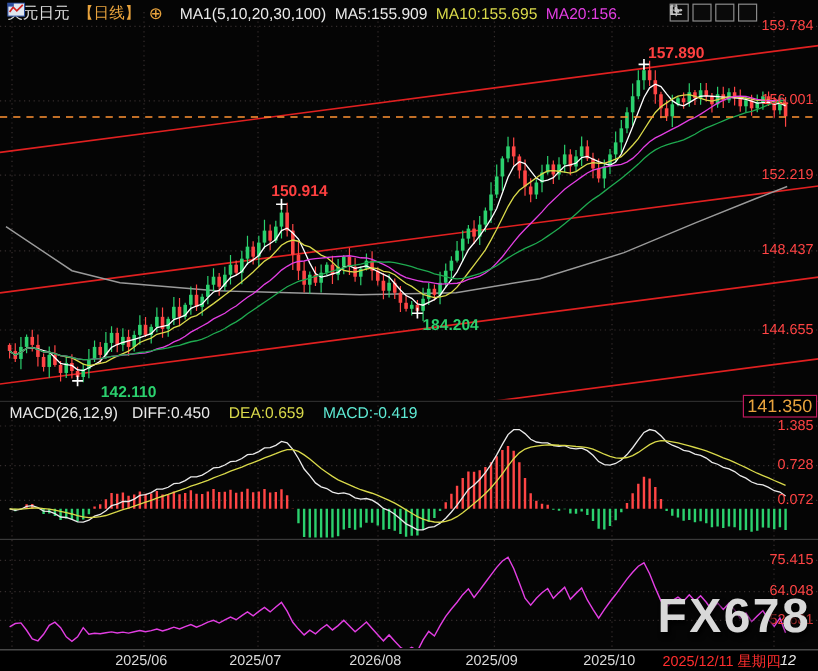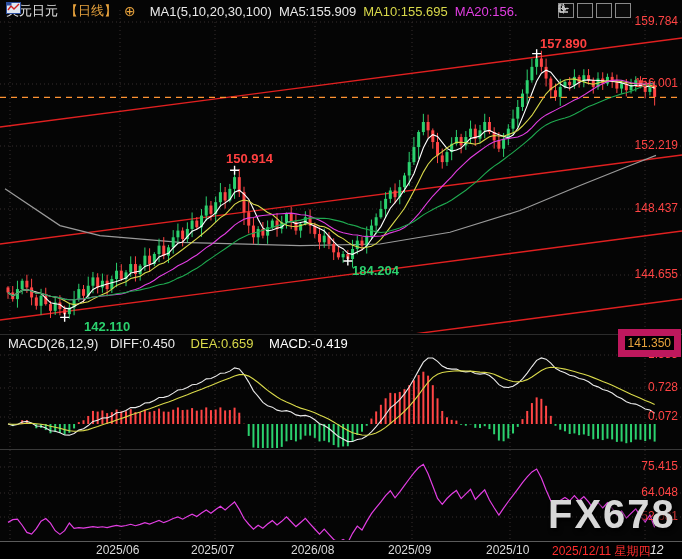--- a/index.html
+++ b/index.html
@@ -25,7 +25,7 @@
             background:#000;font-size:12px;padding:0 3px;z-index:25;}
   #macdrow{position:absolute;left:8px;top:336px;font-size:13px;z-index:20;white-space:nowrap;}
   #rsirow{position:absolute;left:8px;top:450px;font-size:13px;z-index:20;white-space:nowrap;}
-  .w{color:#eaeaea}.y{color:#d9d94a;margin-left:12px}.m{color:#ffffff;margin-left:12px}
+  .w{color:#eaeaea}.y{color:#d9d94a;margin-left:12px}.m{color:#5eead4;margin-left:12px}
   #watermark{position:absolute;left:548px;top:492px;font-size:40px;font-weight:bold;color:#d8d8d8;
              letter-spacing:2px;z-index:50;text-shadow:2px 3px 4px rgba(0,0,0,.95);}
   .divline{position:absolute;left:0;width:682px;height:1px;z-index:15;}

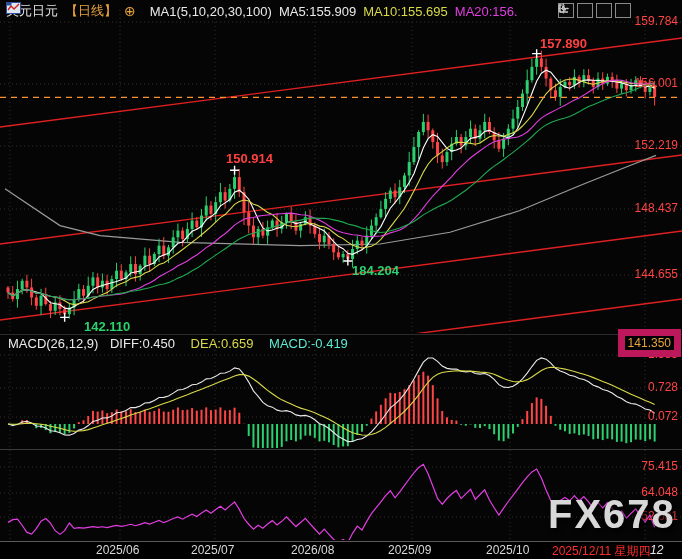--- a/index.html
+++ b/index.html
@@ -21,8 +21,8 @@
   .ann{position:absolute;font-size:13px;font-weight:bold;z-index:22;}
   .ann.red{color:#ff4040;}
   .ann.grn{color:#2bd16e;}
-  #pricebox{position:absolute;right:1px;top:329px;border:7px solid #be185d;color:#e8a33d;
-            background:#000;font-size:12px;padding:0 3px;z-index:25;}
+  #pricebox{position:absolute;right:1px;top:329px;border:1px solid #be185d;color:#e8a33d;
+            background:#000;font-size:15px;padding:0 3px;z-index:25;}
   #macdrow{position:absolute;left:8px;top:336px;font-size:13px;z-index:20;white-space:nowrap;}
   #rsirow{position:absolute;left:8px;top:450px;font-size:13px;z-index:20;white-space:nowrap;}
   .w{color:#eaeaea}.y{color:#d9d94a;margin-left:12px}.m{color:#5eead4;margin-left:12px}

_Problem requirements_
Output all the records above exactly, but without their images.

_Finished exercise_
--- a/index.html
+++ b/index.html
@@ -25,7 +25,7 @@
             background:#000;font-size:12px;padding:0 3px;z-index:25;}
   #macdrow{position:absolute;left:8px;top:336px;font-size:13px;z-index:20;white-space:nowrap;}
   #rsirow{position:absolute;left:8px;top:450px;font-size:13px;z-index:20;white-space:nowrap;}
-  .w{color:#eaeaea}.y{color:#d9d94a;margin-left:12px}.m{color:#ffffff;margin-left:12px}
+  .w{color:#eaeaea}.y{color:#d9d94a;margin-left:12px}.m{color:#5eead4;margin-left:12px}
   #watermark{position:absolute;left:548px;top:492px;font-size:40px;font-weight:bold;color:#d8d8d8;
              letter-spacing:2px;z-index:50;text-shadow:2px 3px 4px rgba(0,0,0,.95);}
   .divline{position:absolute;left:0;width:682px;height:1px;z-index:15;}

--- a/index.html
+++ b/index.html
@@ -21,8 +21,8 @@
   .ann{position:absolute;font-size:13px;font-weight:bold;z-index:22;}
   .ann.red{color:#ff4040;}
   .ann.grn{color:#2bd16e;}
-  #pricebox{position:absolute;right:1px;top:329px;border:7px solid #be185d;color:#e8a33d;
-            background:#000;font-size:12px;padding:0 3px;z-index:25;}
+  #pricebox{position:absolute;right:1px;top:329px;border:1px solid #be185d;color:#e8a33d;
+            background:#000;font-size:15px;padding:0 3px;z-index:25;}
   #macdrow{position:absolute;left:8px;top:336px;font-size:13px;z-index:20;white-space:nowrap;}
   #rsirow{position:absolute;left:8px;top:450px;font-size:13px;z-index:20;white-space:nowrap;}
   .w{color:#eaeaea}.y{color:#d9d94a;margin-left:12px}.m{color:#5eead4;margin-left:12px}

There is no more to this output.